This product is still in its infancy
The CSPS Digital Innovation Services under the Digital Academy is experimenting with Apache Kafka as part of the CORTEX project. There was a need to create a stream processor from which ML services can be added in a generic way. Asgard was created to fill this need.
Asgard is a stream processor for Apache Kafka which allows machine learning services and natural language processors for textual data to be added in a generic way to any kafka cluster. It listens to a configured topic and consumes messages containing the textual data. Asgard will processes this textual data using the implemented "ML Providers" and then produces a message on a seperate configured topic to be consumed by downstream applications (consumers in kafka speak).
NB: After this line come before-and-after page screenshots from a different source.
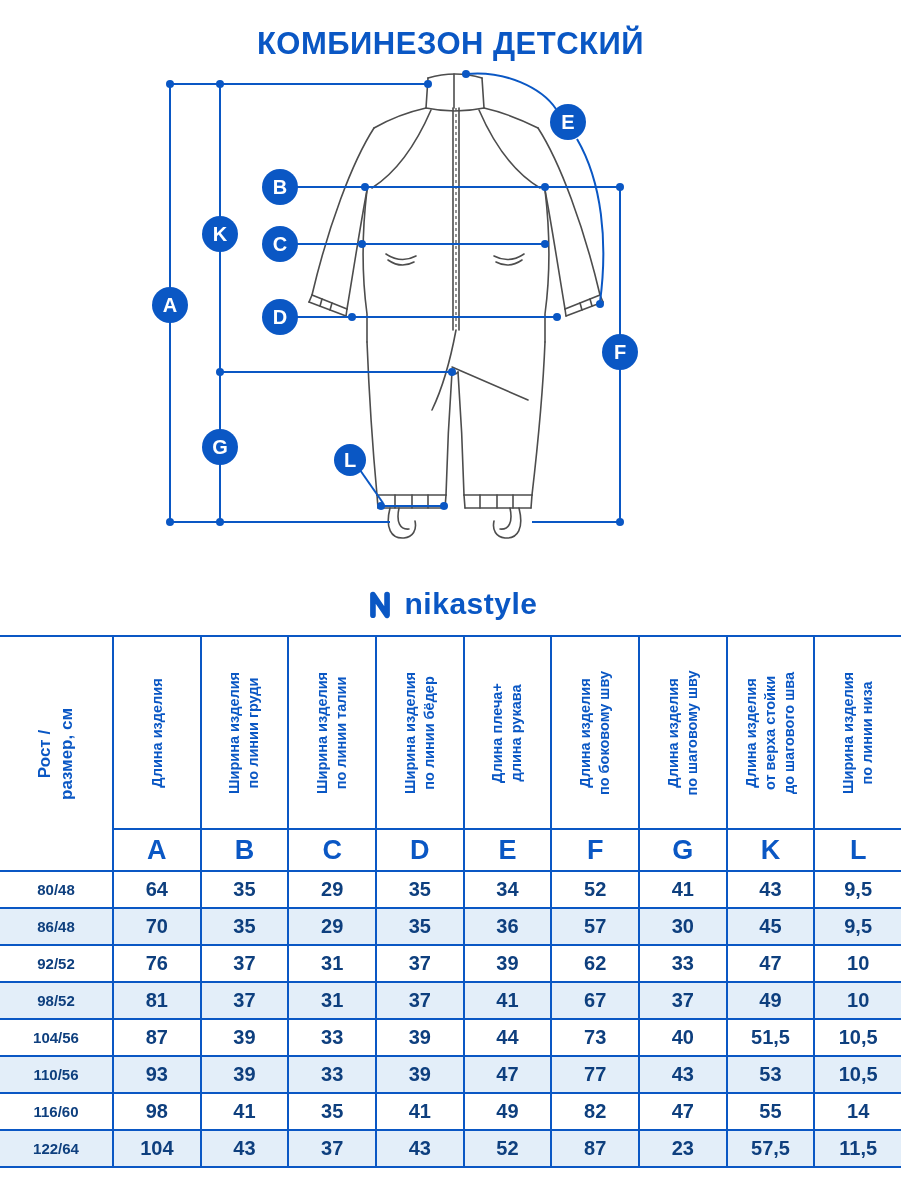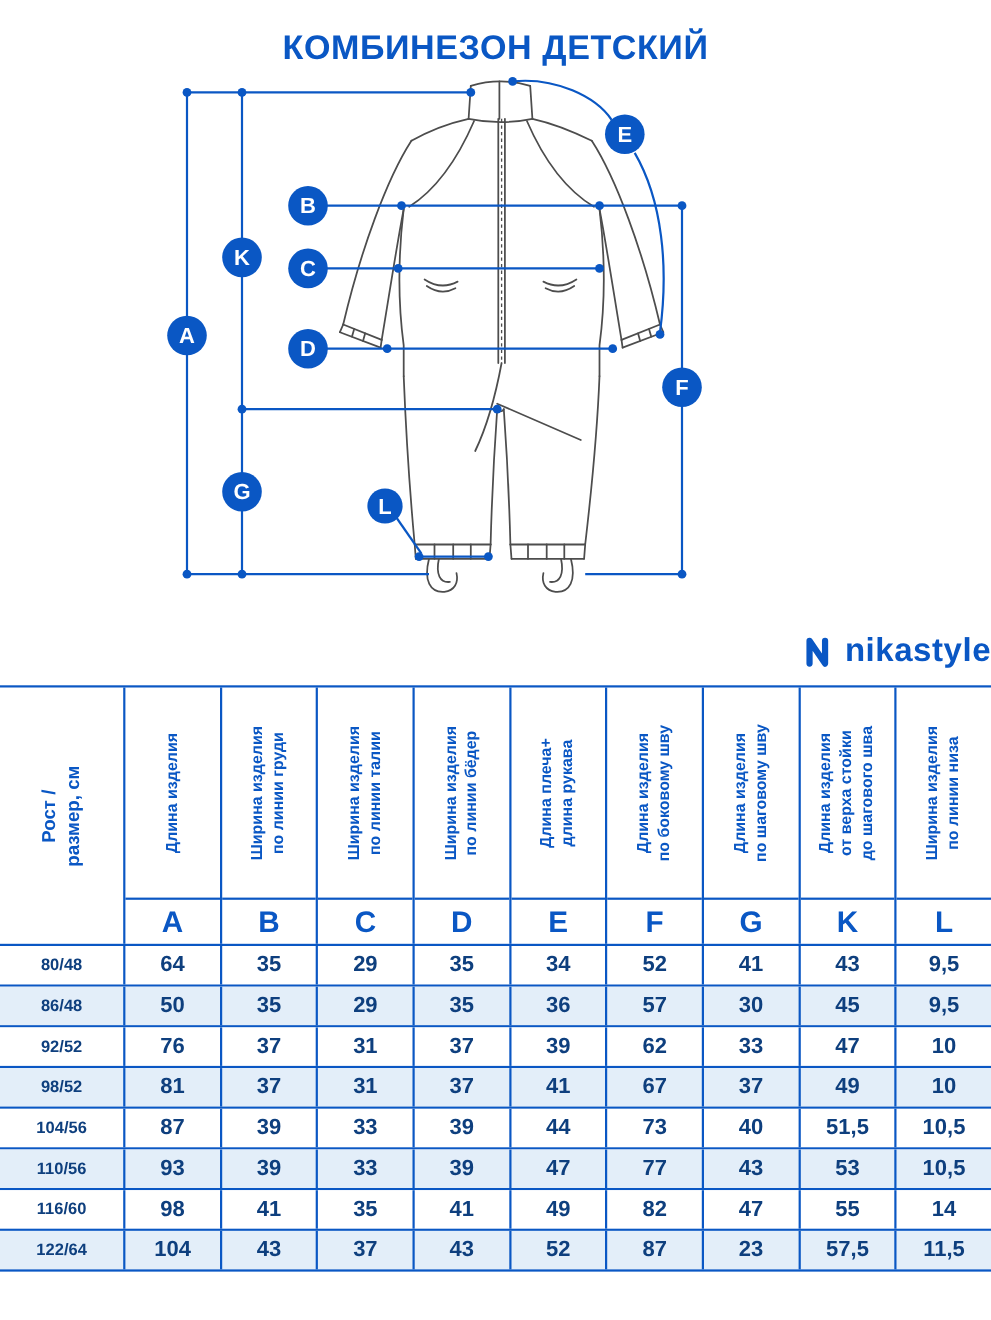--- a/index.html
+++ b/index.html
@@ -39,8 +39,8 @@
   }
 
   .brandrow{
-    margin-top:8px;
-    display:flex;align-items:center;justify-content:flex-end;gap:9px;
+    margin-top:20px;
+    display:flex;align-items:center;justify-content:center;gap:9px;
   }
   .brandtext{font-size:30px;font-weight:bold;color:var(--accent);letter-spacing:0.5px;}
 

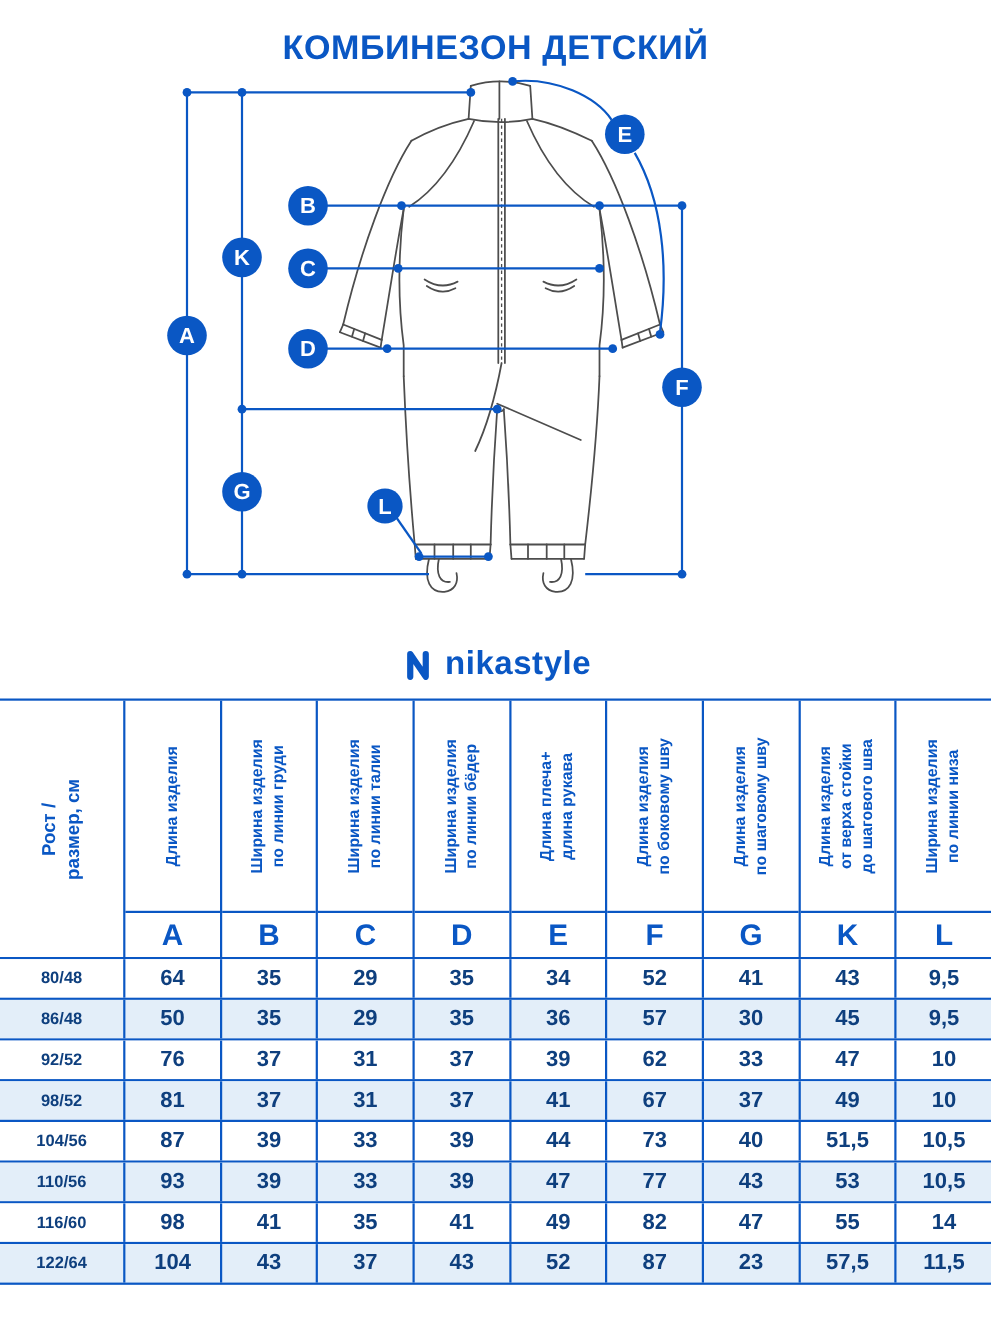--- a/index.html
+++ b/index.html
@@ -338,7 +338,7 @@
         </div>
         <div class="trow alt">
           <div class="cell size">86/48</div>
-          <div class="cell">50</div>
+          <div class="cell">70</div>
           <div class="cell">35</div>
           <div class="cell">29</div>
           <div class="cell">35</div>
You will obviously need a kafka instance to be able to use Asgard. You will need two topics for Asgard to work. One topic for the data that will be processed to be consumed by Asgard and the other for Asgard to put the processed data in. We recommend that these topics be used for nothing else as Asgard currently is not smart enough to decern on what it should consume and what it should not.
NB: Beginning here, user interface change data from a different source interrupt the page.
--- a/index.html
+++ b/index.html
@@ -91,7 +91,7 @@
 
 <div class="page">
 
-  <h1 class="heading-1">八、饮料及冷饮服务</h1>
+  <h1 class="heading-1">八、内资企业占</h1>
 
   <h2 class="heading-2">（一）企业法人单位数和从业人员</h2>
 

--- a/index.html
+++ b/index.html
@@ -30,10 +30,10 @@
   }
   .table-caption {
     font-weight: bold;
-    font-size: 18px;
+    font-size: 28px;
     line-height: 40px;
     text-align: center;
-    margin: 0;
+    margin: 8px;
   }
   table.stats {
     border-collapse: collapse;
Asgard has a development environment and a production environment. To switch between the production and the development environment set the environment variable ASGARD_ENV
to either production
or development
. If the environment variable is not set then the environment will default to production. If the environment variable is set to any other value then production or development, the environment will default to development.
Asgard contains three main json configuration files. These can be found in the src/configs folder. default.json
is optional and is loaded regardless of the environment. development.json
or production.json
will then be loaded based on if the environment is development of production respectively. If there are the same keys in the default.json
file as either the development.json
or production.json
, it will be overwritten by the values in either of those files. For example if BROKER_HOST
is set in the default.json
, also set in the development.json
and the environment is development then the value for BROKER_HOST
in the development.json will be used to configure the application.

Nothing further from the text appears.